Horticultural lights output unique wavelength patterns that can target a plant’s photoreceptors, stimulating optimal growth, and also influence if they direct their energies towards root growth or top growth.
The chlorophylls in cannabis that power photosynthesis capture light at specific wavelengths. The chart below shows the wavelengths where chlorophyl gets captured. Maximum absorption of chlorophylls a and b occurs between 430 – 453 nm (blue) and 642 – 662 nm (red). Horticultural lights often feature high output of these specific wavelengths to target the chlorophylls.
Chlorophyl light absorption peaks at 430 – 453 nm and 642 – 662 nm. To cater to the chlorophylls, some horticultural lights output almost all their power on these wavelengths. Their partial output pattern is represented in the chart below. The light output by these fixtures looks purple due to very high output of red and blue wavelengths, combined with very low output of green wavelengths.
Although partial spectrum lights can be used to successfully grow cannabis, evidence suggests better results are achieved with full spectrum light that includes red, blue and green light.
Green light has important special properties. Green light can penetrate the surface of the leaf, helping deliver energy to leaves under the canopy, and to the inner portion the leaves. Without green light, shaded leaves get deprived of energy.

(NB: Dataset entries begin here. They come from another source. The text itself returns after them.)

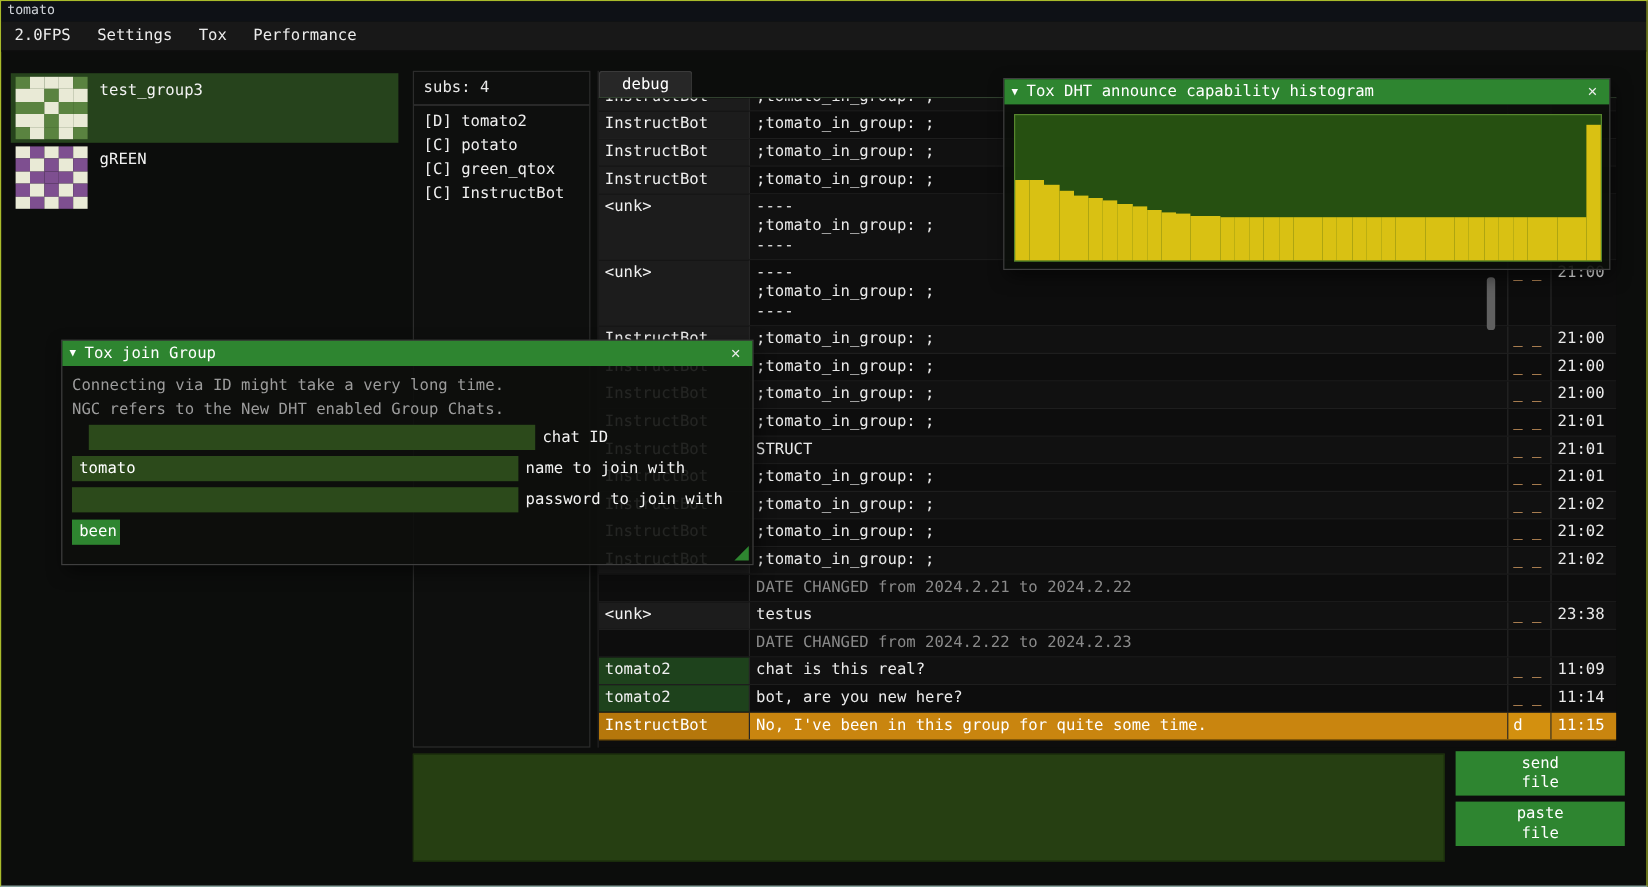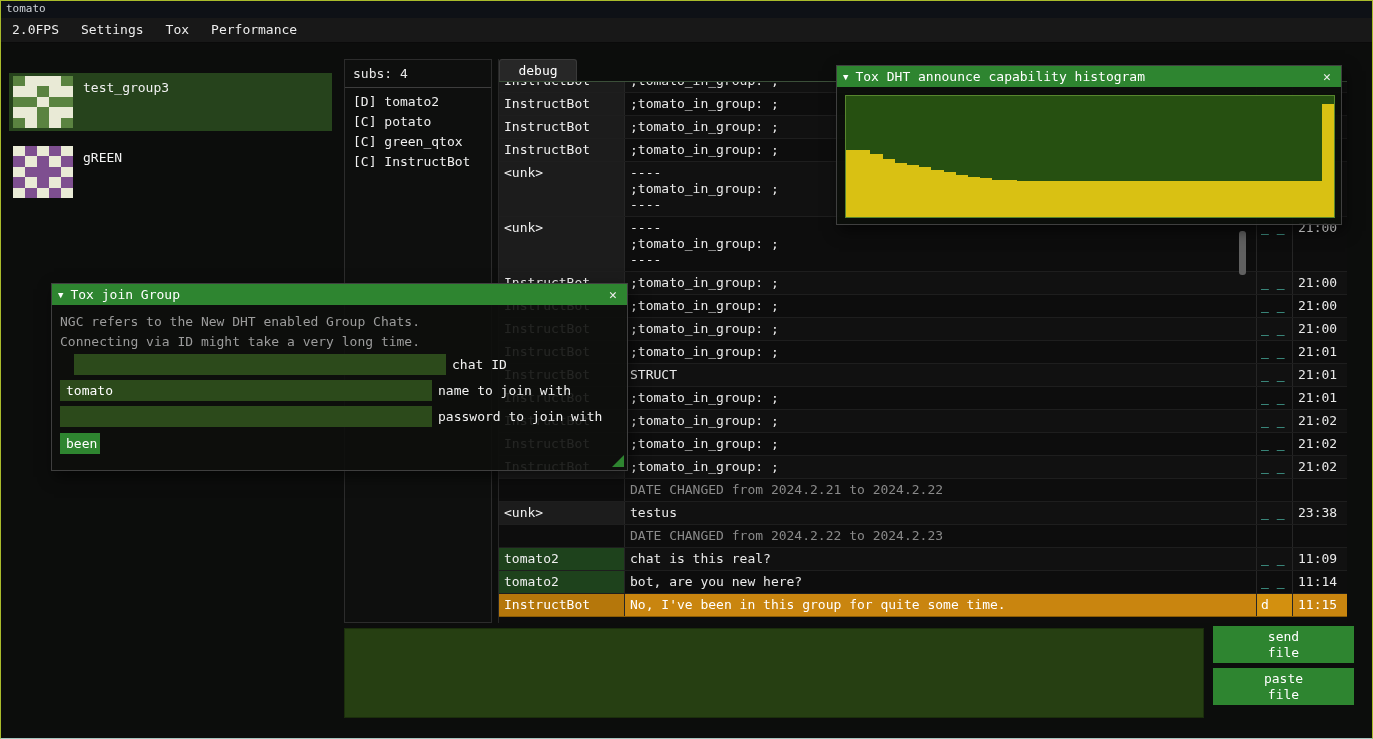--- a/index.html
+++ b/index.html
@@ -16,7 +16,7 @@
   #menu-items{display:flex;}
   
   #group-list{position:absolute;left:8px;top:60px;width:323px;}
-  .group-row{position:relative;height:58px;display:flex;align-items:flex-start;margin-top:12px;}
+  .group-row{position:relative;height:58px;display:flex;align-items:flex-start;}
   .group-row.selected{background:#26431c;}
   .avatar{display:grid;grid-template-columns:repeat(5,1fr);grid-template-rows:repeat(5,1fr);width:60px;height:52px;margin:3px 0 0 4px;}
   .group-label{margin:7px 0 0 10px;color:#f2f2f2;}

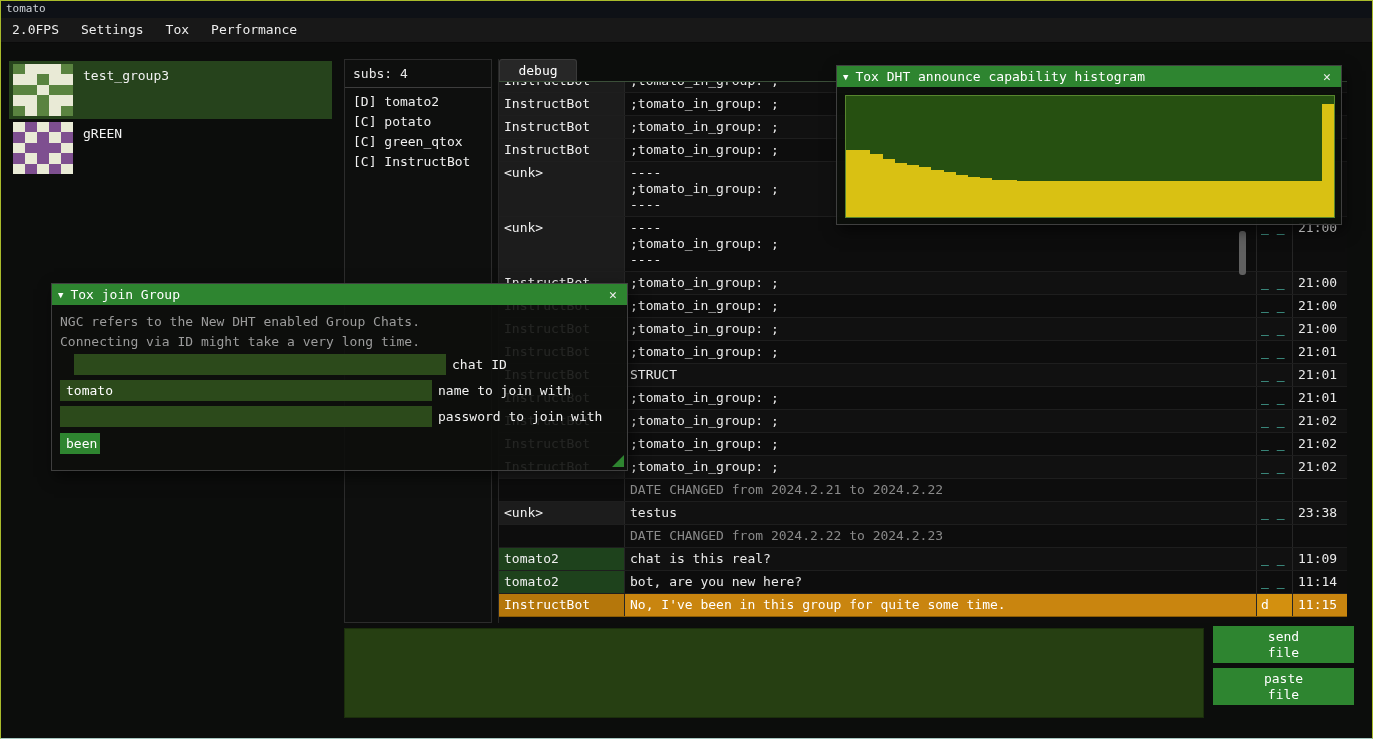--- a/index.html
+++ b/index.html
@@ -38,7 +38,7 @@
   .cell{box-sizing:border-box;border-right:1px solid #262626;overflow:hidden;white-space:pre-line;line-height:16px;padding:3px 0 0 5px;}
   .c-name{width:126px;background:#1c1c1c;color:#f0f0f0;}
   .c-msg{flex:1;color:#eaeaea;}
-  .c-flags{width:36px;padding-left:4px;color:#5eead4;}
+  .c-flags{width:36px;padding-left:4px;color:#fdba74;}
   .c-time{width:54px;border-right:none;color:#eaeaea;}
   .chat-row.date .c-name{background:transparent;}
   .chat-row.date .c-msg{color:#8a8a8a;}

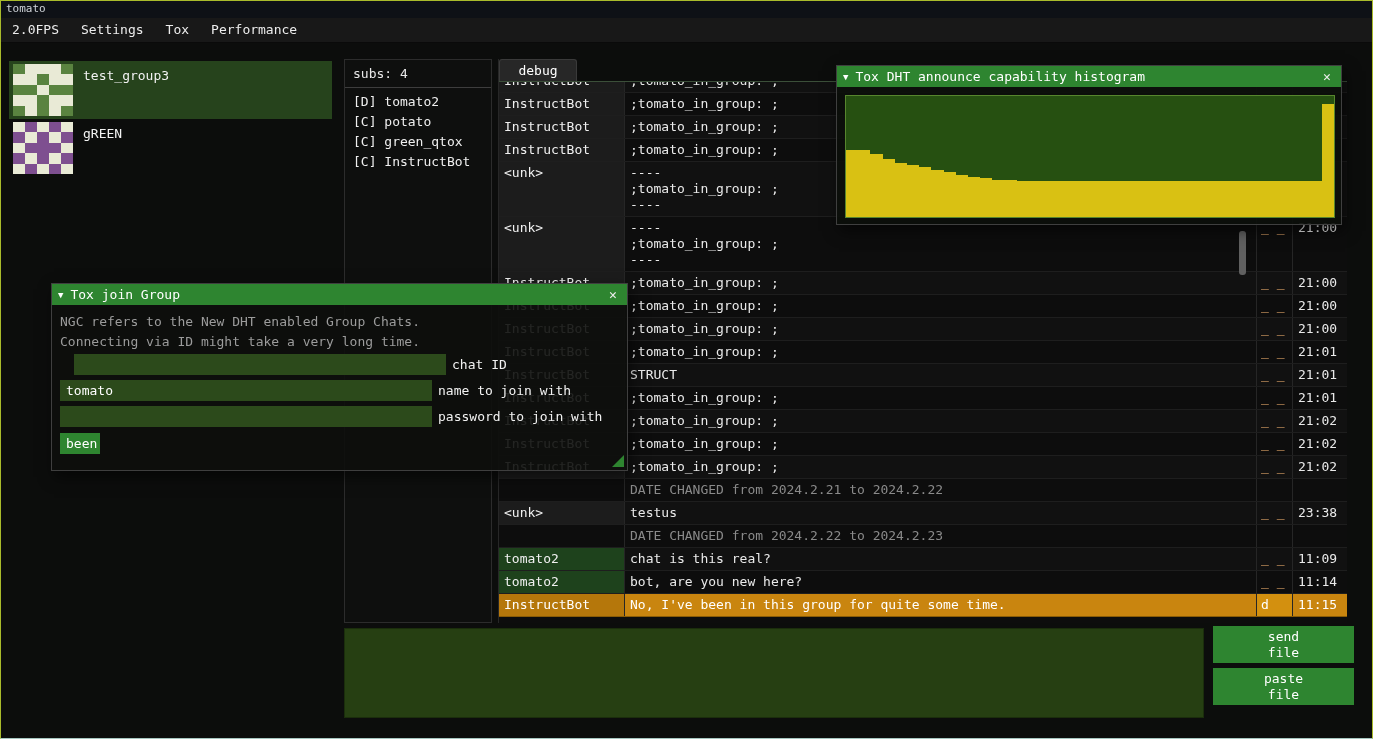--- a/index.html
+++ b/index.html
@@ -365,8 +365,8 @@
     <span class="win-close">✕</span>
   </div>
   <div class="jw-content">
+    <div class="info-line">Connecting via ID might take a very long time.</div>
     <div class="info-line">NGC refers to the New DHT enabled Group Chats.</div>
-    <div class="info-line">Connecting via ID might take a very long time.</div>
     <div class="field-row first">
       <input class="gi-input" value="" style="">
       <span class="field-label">chat ID</span>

Cannabis grows best under full spectrum lighting that includes green light, with extra output between 430 – 453 nm (blue), and 642 – 662 nm (red) wavelengths that target chlorophylls.

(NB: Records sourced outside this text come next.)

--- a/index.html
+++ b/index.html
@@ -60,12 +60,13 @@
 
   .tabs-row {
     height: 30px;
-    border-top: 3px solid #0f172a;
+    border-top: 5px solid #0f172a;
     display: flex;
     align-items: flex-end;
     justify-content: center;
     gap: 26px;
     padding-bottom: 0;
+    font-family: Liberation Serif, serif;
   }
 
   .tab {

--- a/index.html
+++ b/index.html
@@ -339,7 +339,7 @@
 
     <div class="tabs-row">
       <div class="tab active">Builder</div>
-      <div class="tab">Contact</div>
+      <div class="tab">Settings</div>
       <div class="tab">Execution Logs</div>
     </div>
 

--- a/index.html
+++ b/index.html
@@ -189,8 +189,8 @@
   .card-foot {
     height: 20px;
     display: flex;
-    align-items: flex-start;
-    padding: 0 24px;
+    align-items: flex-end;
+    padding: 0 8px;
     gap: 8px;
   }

For production plants in their bloom phase, a full spectrum light that targets the chlorophylls and also has intense output on the red end of the spectrum works best.
When there is more intense red light, plants respond with greater top growth and stem elongation. These are the desired plant behaviours during budding.
Production plants in vegetative growth also grow best with a full spectrum pattern, but with extra intensity on the blue end of the spectrum. Blue wavelengths suppress the top growth promoting effect of the red wavelengths, allowing plants to focus greater energy on lateral root growth and branching.
When a blue biased wavelength pattern is used for vegetative growth, you can gain shorter, bushier plants with more roots.
A blue bias is also helpful for nursery plants because seedlings and mother plants should not be encouraged to grow tall. Root development and lateral branching are the most important objectives for them.
Nursery lights should be full spectrum with a heavy bias away from red.
It’s not absolutely necessary to have separate wavelengths for both production growth stages. Any full spectrum light will work for both stages of growth provided it can deliver suitable intensity for the size of plant. Custom wavelength patterns are a performance optimization, not a requirement of life. If budget does not permit separate fixtures for vegetative growth and flowering growth, it’s best to use the full spectrum bloom wavelength pattern with the red bias for both growth stages. The effect of strong red light to boost budding is the most important benefit to be gained from wavelength optimization.